> Exercise details: All lines holding the word "Bathroom" are to be copied from the records beneath.

Change listing data:
******

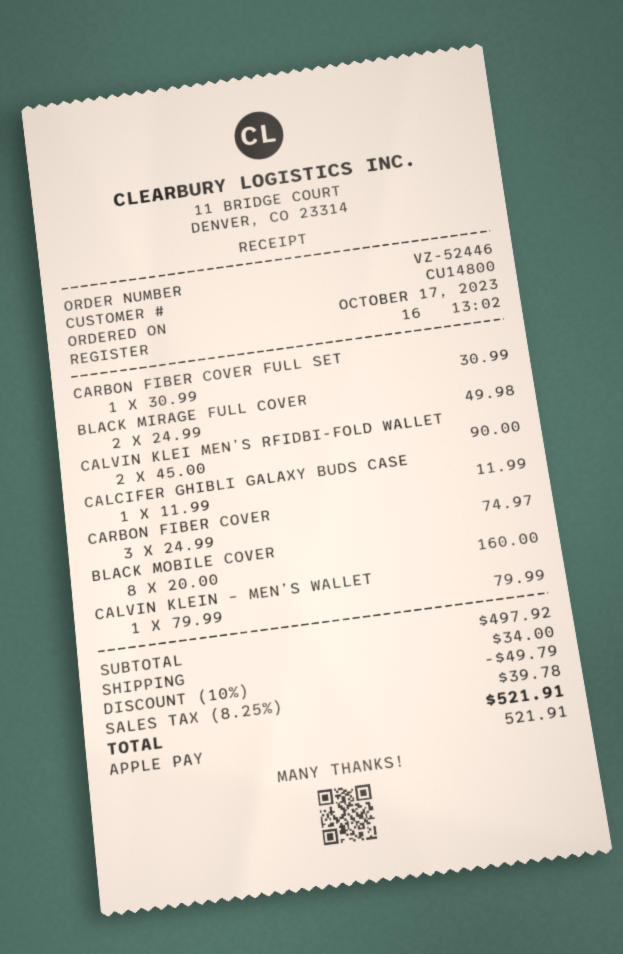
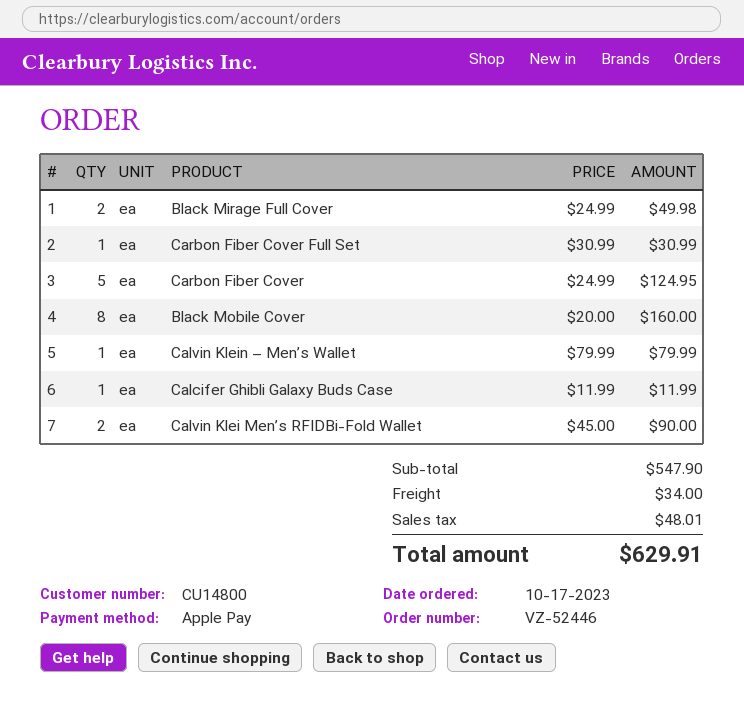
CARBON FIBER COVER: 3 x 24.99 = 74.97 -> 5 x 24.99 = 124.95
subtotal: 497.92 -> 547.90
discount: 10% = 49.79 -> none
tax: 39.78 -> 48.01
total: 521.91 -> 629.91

******

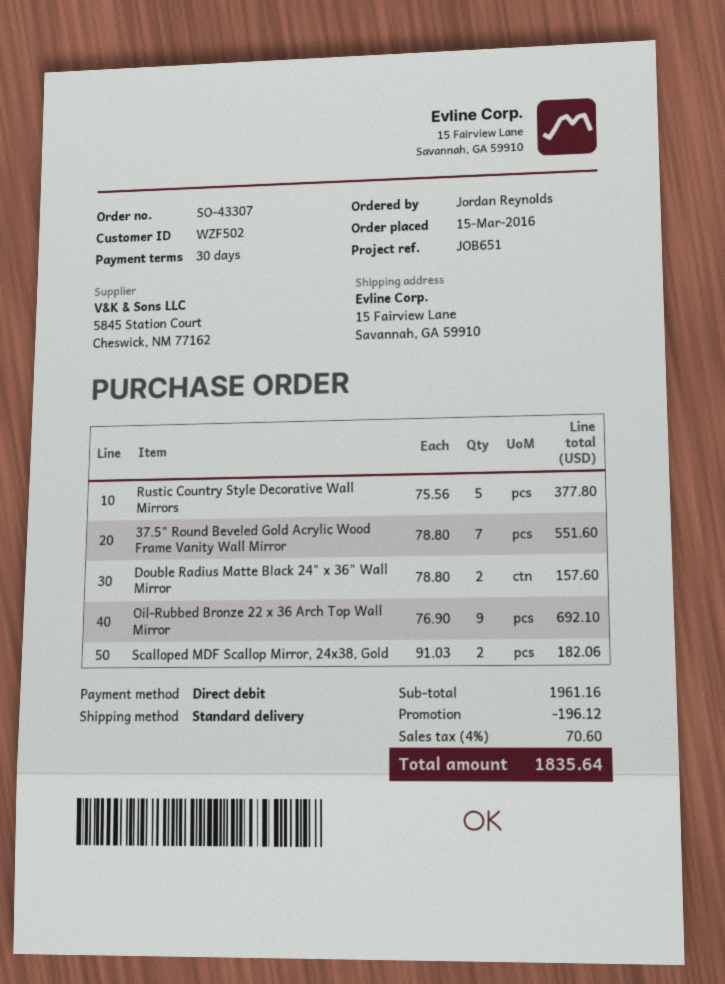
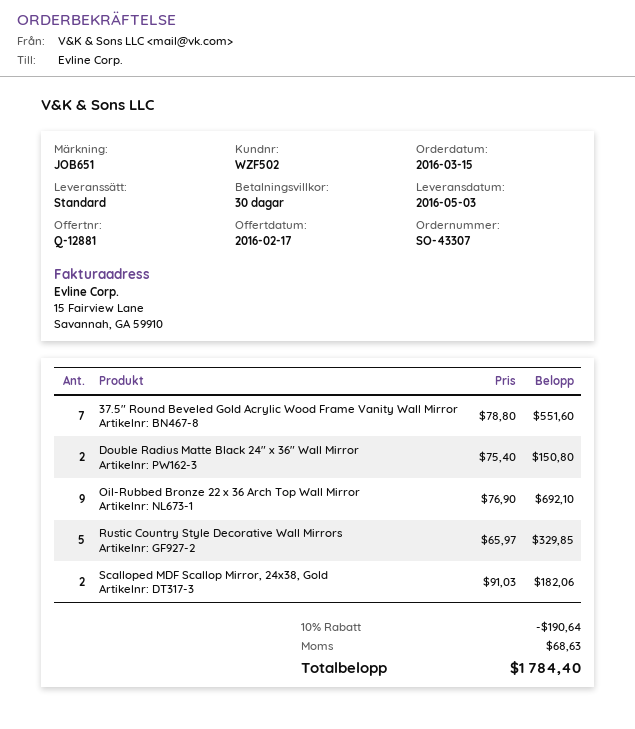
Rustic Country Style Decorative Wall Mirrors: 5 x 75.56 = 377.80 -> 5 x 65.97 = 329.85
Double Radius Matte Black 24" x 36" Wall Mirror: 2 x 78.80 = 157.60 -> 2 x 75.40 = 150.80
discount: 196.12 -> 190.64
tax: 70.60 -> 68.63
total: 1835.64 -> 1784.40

******

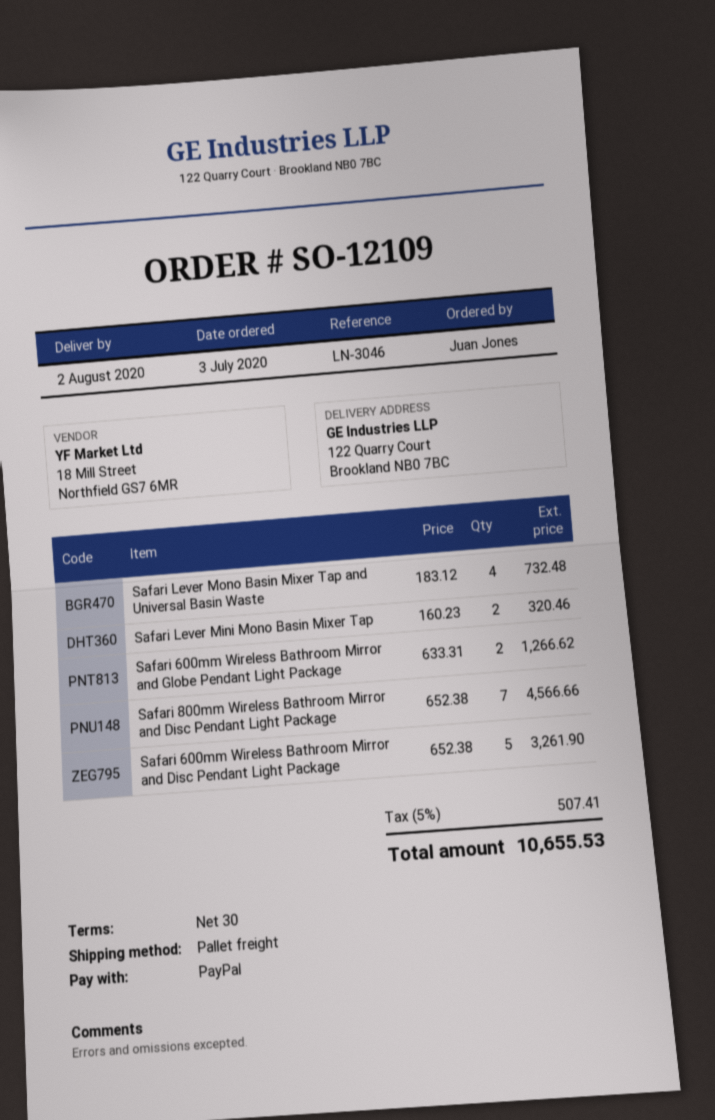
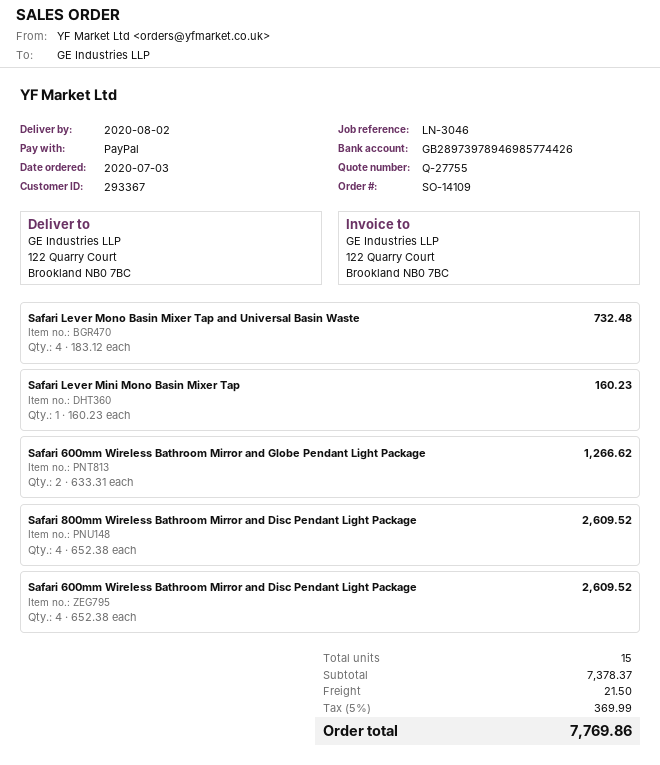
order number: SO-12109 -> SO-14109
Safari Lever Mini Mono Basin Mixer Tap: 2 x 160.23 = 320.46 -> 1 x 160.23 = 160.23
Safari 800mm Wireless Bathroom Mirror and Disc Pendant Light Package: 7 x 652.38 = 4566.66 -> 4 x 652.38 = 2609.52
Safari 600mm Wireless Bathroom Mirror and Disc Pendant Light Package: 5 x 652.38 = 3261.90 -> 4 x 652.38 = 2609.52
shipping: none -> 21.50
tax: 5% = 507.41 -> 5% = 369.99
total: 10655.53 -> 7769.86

******

> Result:
Safari 800mm Wireless Bathroom Mirror and Disc Pendant Light Package: 7 x 652.38 = 4566.66 -> 4 x 652.38 = 2609.52
Safari 600mm Wireless Bathroom Mirror and Disc Pendant Light Package: 5 x 652.38 = 3261.90 -> 4 x 652.38 = 2609.52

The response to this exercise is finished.